Cox's work is so exceptional in capturing the haunting specter of fear and the unknown that it's almost unfair to harp on the one thing it doesn't do: illuminate a single worthy aspect of Washburn's script. But as this is also something that neither director Les Waters nor his company of five actors can achieve, one's tempted to cut Cox some slack - she's merely delivering the show that Washburn thinks she wrote. Washburn should be glad: Cox's is much more interesting.
What Washburn has scripted is something of a theatrical horror anthology, a Twilight Zone-type stage show as might appear at a macabre television theme park. A host of characters spend some 85 minutes worrying about what lies just beyond their range of vision, what they can hear but not see, what they'd have no fear of if only the light were present. There are vivid, poetic allusions to Macbeth; scenes are spoken entirely in imaginary Latin; two demons (one feral) argue over the contents of a mysterious bag.
But it all never adds up to anything. Scenic designer Andromache Chalfant has provided a mock-Victorian stage (complete with footlights and elaborate red curtain) to match costume designer Christal Weatherly's period finery, but the dialogue itself seems unstuck in time, one moment classic and the next contemporary, and no overarching style has a chance to develop. Waters's rigid, calculated direction keeps the atmosphere so cool that it's difficult to get heated up even by the few moments that might be genuinely scary.
While Maria Dizzia, Emily Donahoe, David Andrew McMahon, Garrett Neergaard, and T. Ryder Smith sound great intoning Washburn's lines, much of the time, it's impossible to know who's saying what, and often the scene ends just as you're about to figure it out. The performers deserve respect for taking on such anonymous chores, but should still project more distinct, discernible presences than they do.

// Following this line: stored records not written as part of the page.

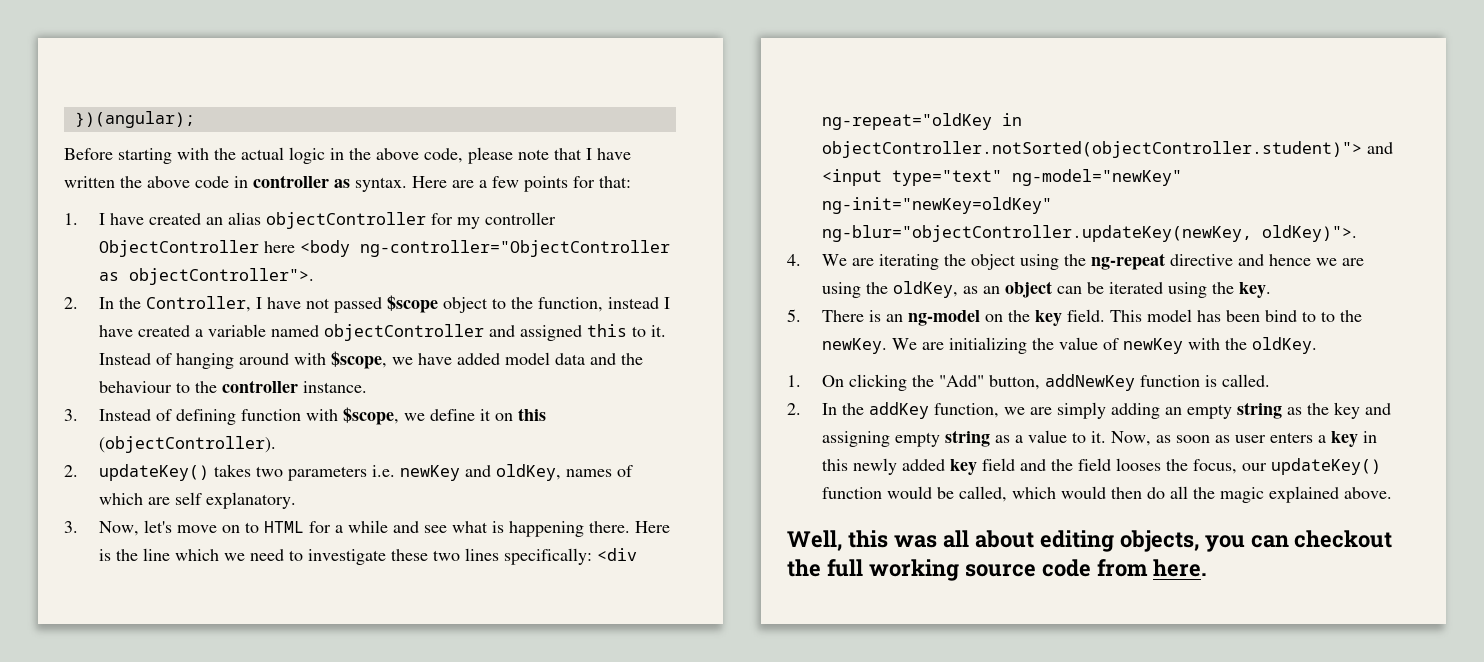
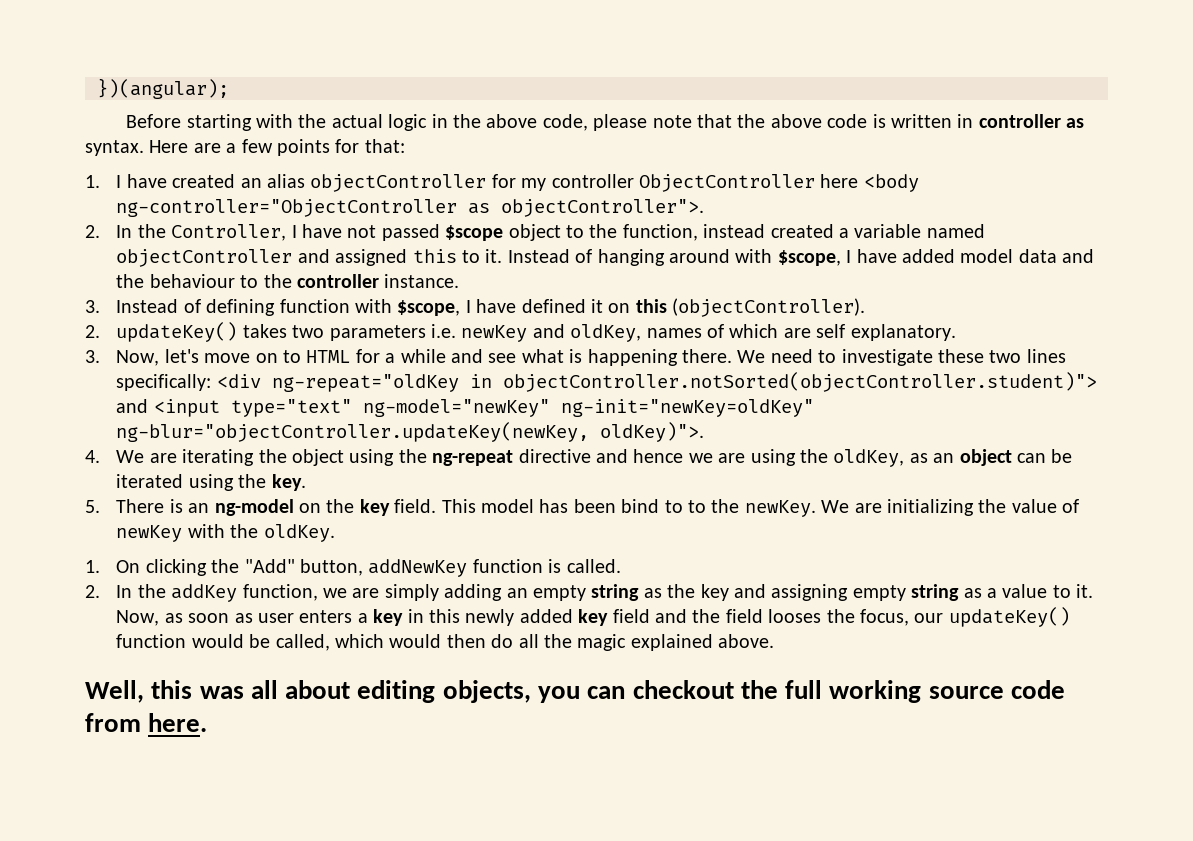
- Before starting with the actual logic in the above code, please note that I have written the above code in controller as syntax.
+ Before starting with the actual logic in the above code, please note that the above code is written in controller as syntax.
- 2. In the Controller, I have not passed $scope object to the function, instead I have created a variable named objectController and assigned this to it.
+ 2. In the Controller, I have not passed $scope object to the function, instead created a variable named objectController and assigned this to it.
- Instead of hanging around with $scope, we have added model data and the behaviour to the controller instance.
+ Instead of hanging around with $scope, I have added model data and the behaviour to the controller instance.
- 3. Instead of defining function with $scope, we define it on this (objectController).
+ 3. Instead of defining function with $scope, I have defined it on this (objectController).
- Here is the line which we need to investigate these two lines specifically: <div ng-repeat="oldKey in objectController.notSorted(objectController.student)"> and <input type="text" ng-model="newKey" ng-init="newKey=oldKey" ng-blur="objectController.updateKey(newKey, oldKey)">.
+ We need to investigate these two lines specifically: <div ng-repeat="oldKey in objectController.notSorted(objectController.student)"> and <input type="text" ng-model="newKey" ng-init="newKey=oldKey" ng-blur="objectController.updateKey(newKey, oldKey)">.

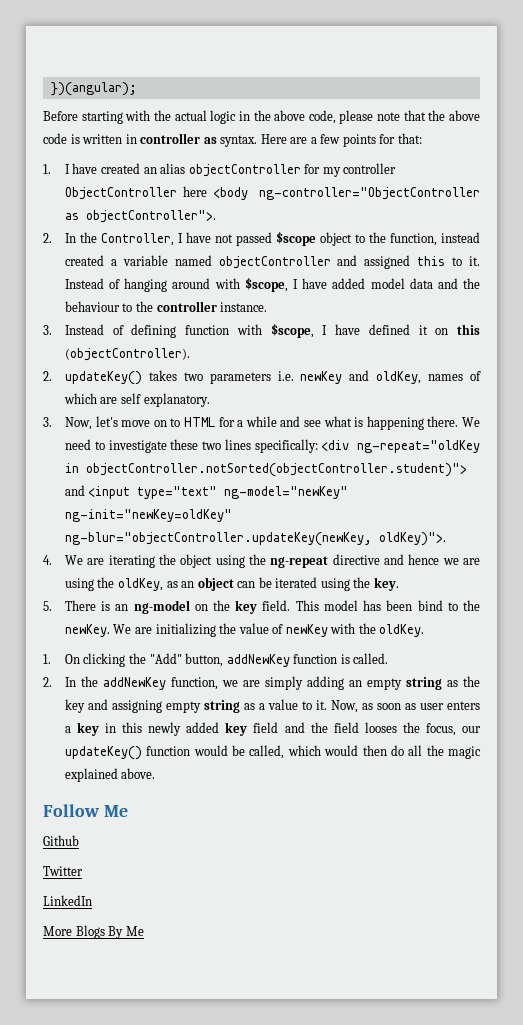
- This model has been bind to to the newKey.
+ This model has been bind to the newKey.
- 2. In the addKey function, we are simply adding an empty string as the key and assigning empty string as a value to it.
+ 2. In the addNewKey function, we are simply adding an empty string as the key and assigning empty string as a value to it.
- Well, this was all about editing objects, you can checkout the full working source code from here.
+ Follow Me
+ Github
+ Twitter
+ LinkedIn
+ More Blogs By Me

This can't be easy, of course, since so much time is spent in the complete absence of light. But that improves the experience of the rest of the play, requiring reliance on other senses: During the stretches of time in which you must make do with little or no light, every sound feels as though it's amplified tenfold, every wisp of air more stinging and startling than it would otherwise be. With your other senses so heightened, it's sometimes hard to know whether you should really be grateful for the lights returning.
In the end, of course, you always are. After you're deprived of sight enough times, and given little of note in return, the dark becomes an antagonistic, gimmicky presence. Never a legitimately fearful one, though. Cox might facilitate that with her remarkable work at making you see Apparition's potential, but it doesn't help that everyone else is basically stumbling around blind.